> _Work task_
Going through the material below, please gather all lines with the word "avions" in them.
####################
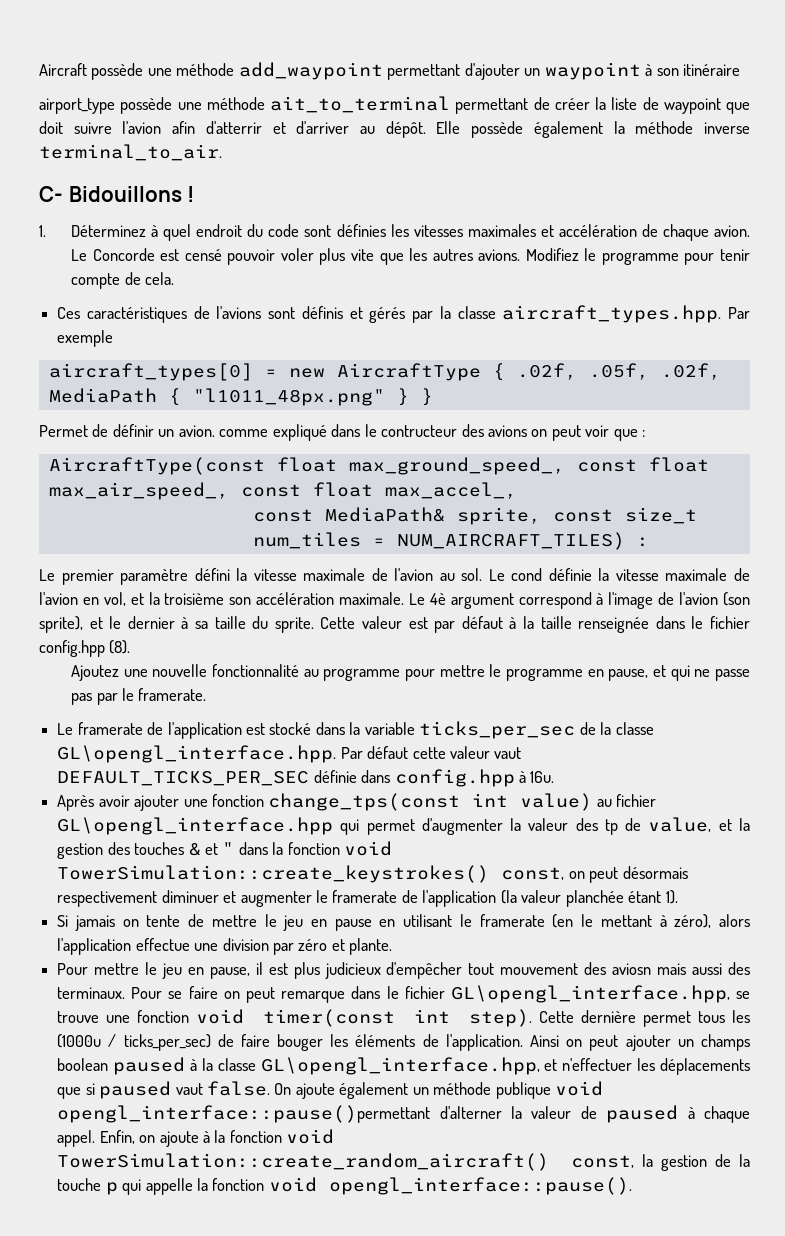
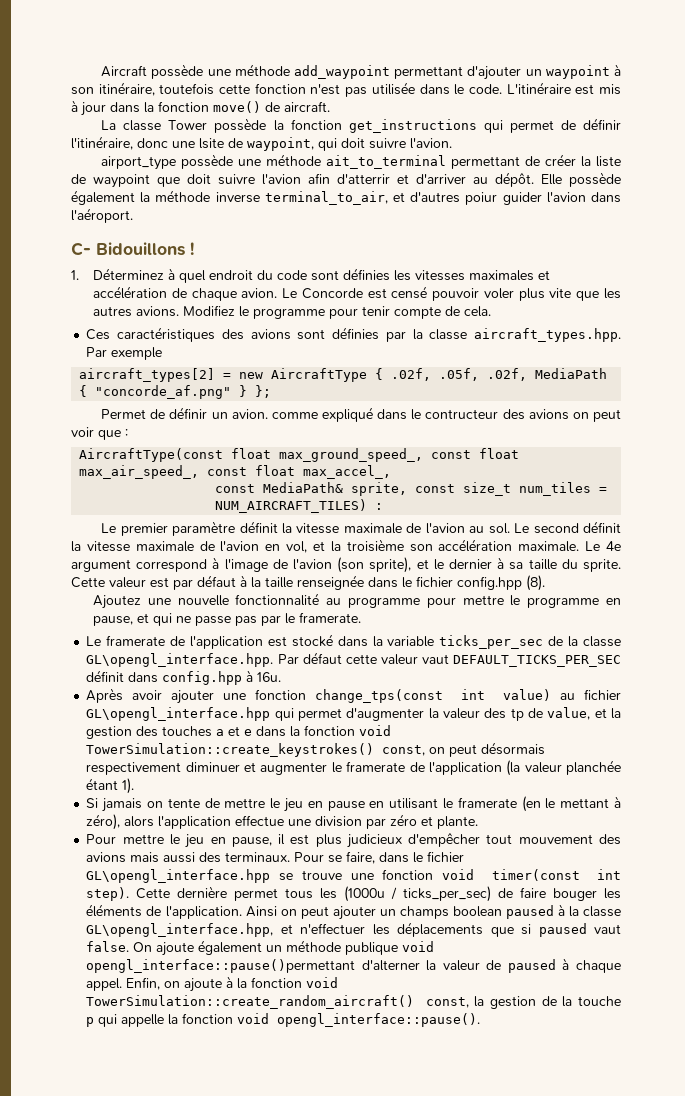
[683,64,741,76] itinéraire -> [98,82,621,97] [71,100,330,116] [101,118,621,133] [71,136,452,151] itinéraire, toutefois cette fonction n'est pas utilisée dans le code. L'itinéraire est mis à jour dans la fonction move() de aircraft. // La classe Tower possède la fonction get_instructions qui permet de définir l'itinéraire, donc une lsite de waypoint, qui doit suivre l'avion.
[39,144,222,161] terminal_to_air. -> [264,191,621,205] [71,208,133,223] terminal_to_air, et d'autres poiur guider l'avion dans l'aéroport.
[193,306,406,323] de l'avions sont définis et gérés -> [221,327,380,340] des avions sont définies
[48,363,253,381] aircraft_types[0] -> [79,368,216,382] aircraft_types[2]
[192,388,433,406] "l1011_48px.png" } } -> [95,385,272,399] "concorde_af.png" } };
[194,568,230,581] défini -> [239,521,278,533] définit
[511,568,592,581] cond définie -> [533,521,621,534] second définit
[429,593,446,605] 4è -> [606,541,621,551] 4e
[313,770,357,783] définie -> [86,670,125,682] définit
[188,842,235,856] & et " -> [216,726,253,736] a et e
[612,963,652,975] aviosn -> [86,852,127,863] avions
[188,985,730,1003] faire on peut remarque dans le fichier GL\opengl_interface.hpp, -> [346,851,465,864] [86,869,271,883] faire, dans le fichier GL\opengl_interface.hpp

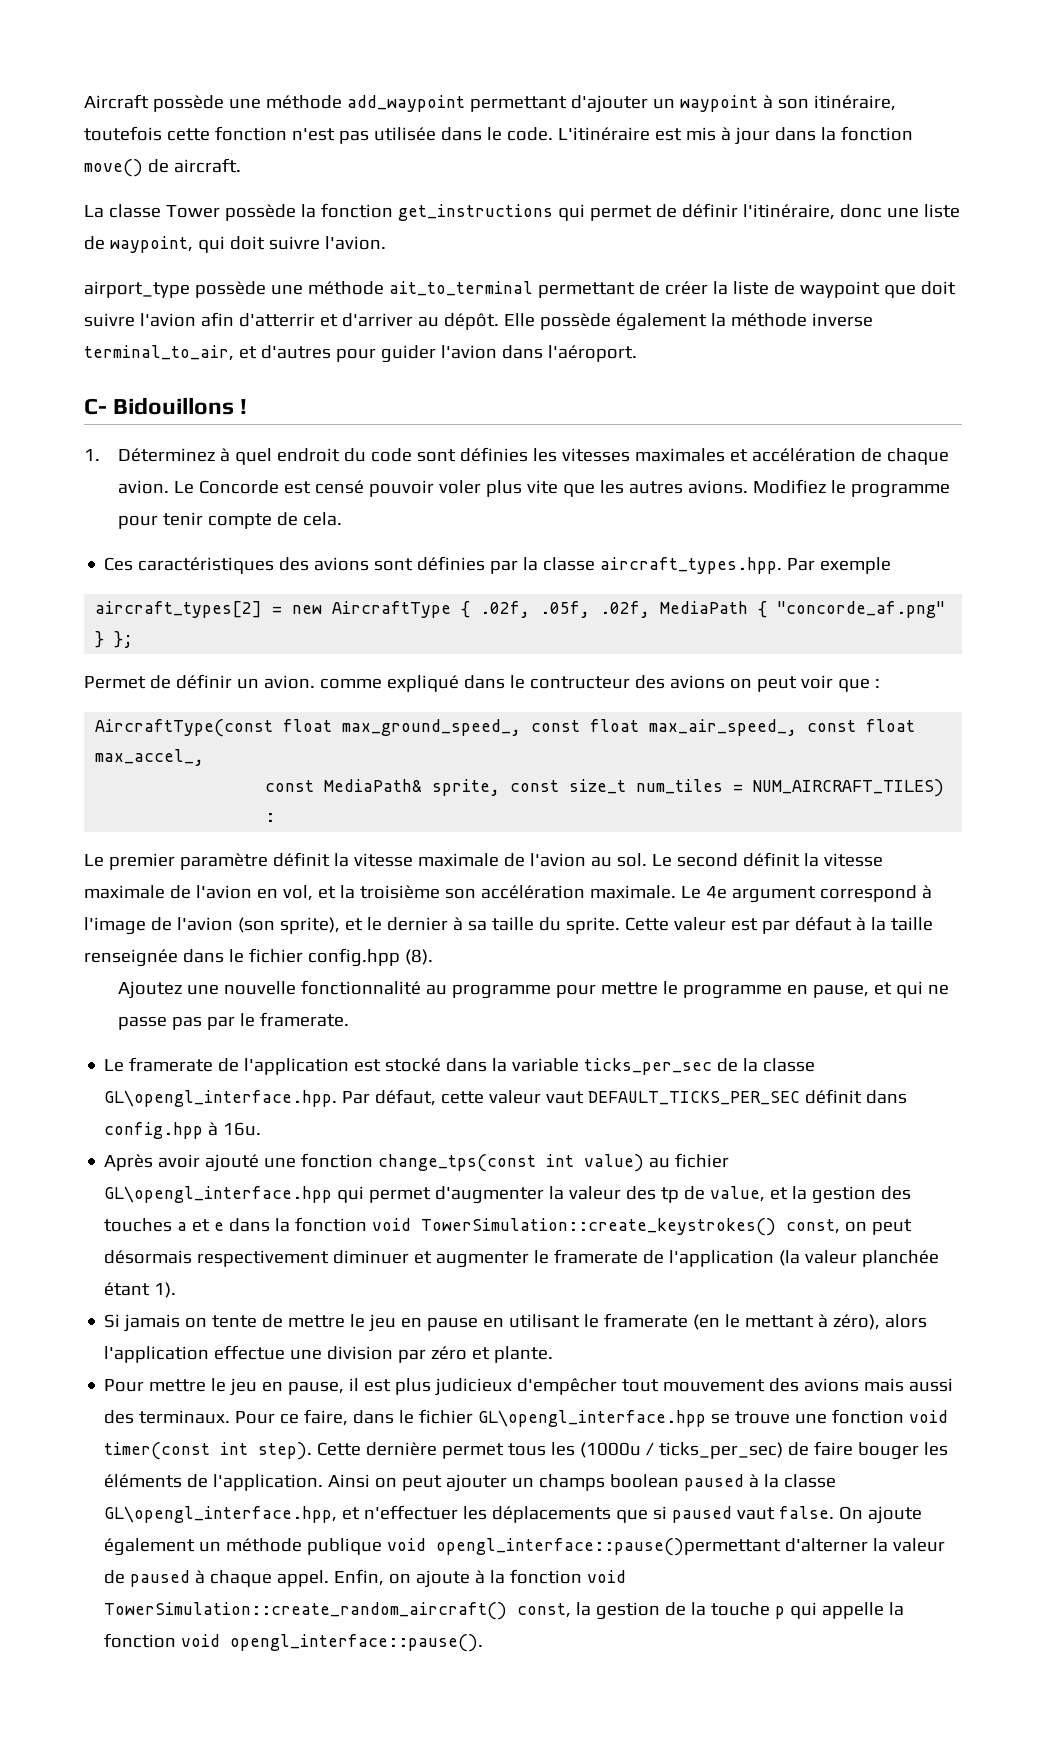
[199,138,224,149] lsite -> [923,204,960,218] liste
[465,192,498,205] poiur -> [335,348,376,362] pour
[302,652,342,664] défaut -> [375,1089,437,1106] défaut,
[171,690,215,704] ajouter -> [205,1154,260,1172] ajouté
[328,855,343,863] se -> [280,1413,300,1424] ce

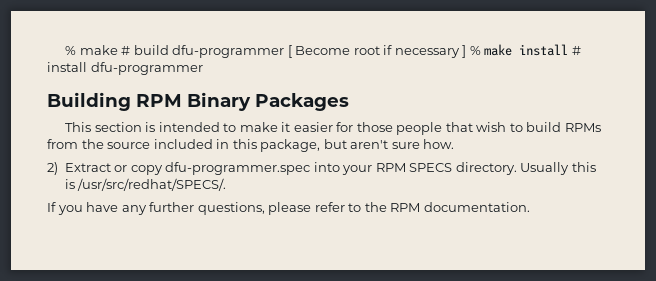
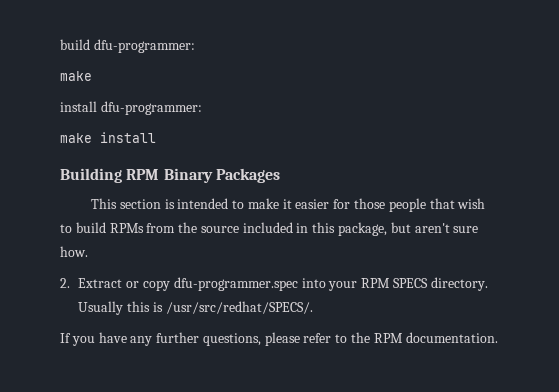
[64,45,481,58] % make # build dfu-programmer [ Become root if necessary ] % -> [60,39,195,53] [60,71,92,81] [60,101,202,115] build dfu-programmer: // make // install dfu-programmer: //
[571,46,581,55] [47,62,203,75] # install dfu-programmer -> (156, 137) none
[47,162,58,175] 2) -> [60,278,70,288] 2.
####################
> _The answer_
[193,306,406,323] de l'avions sont définis et gérés -> [221,327,380,340] des avions sont définies
[612,963,652,975] aviosn -> [86,852,127,863] avions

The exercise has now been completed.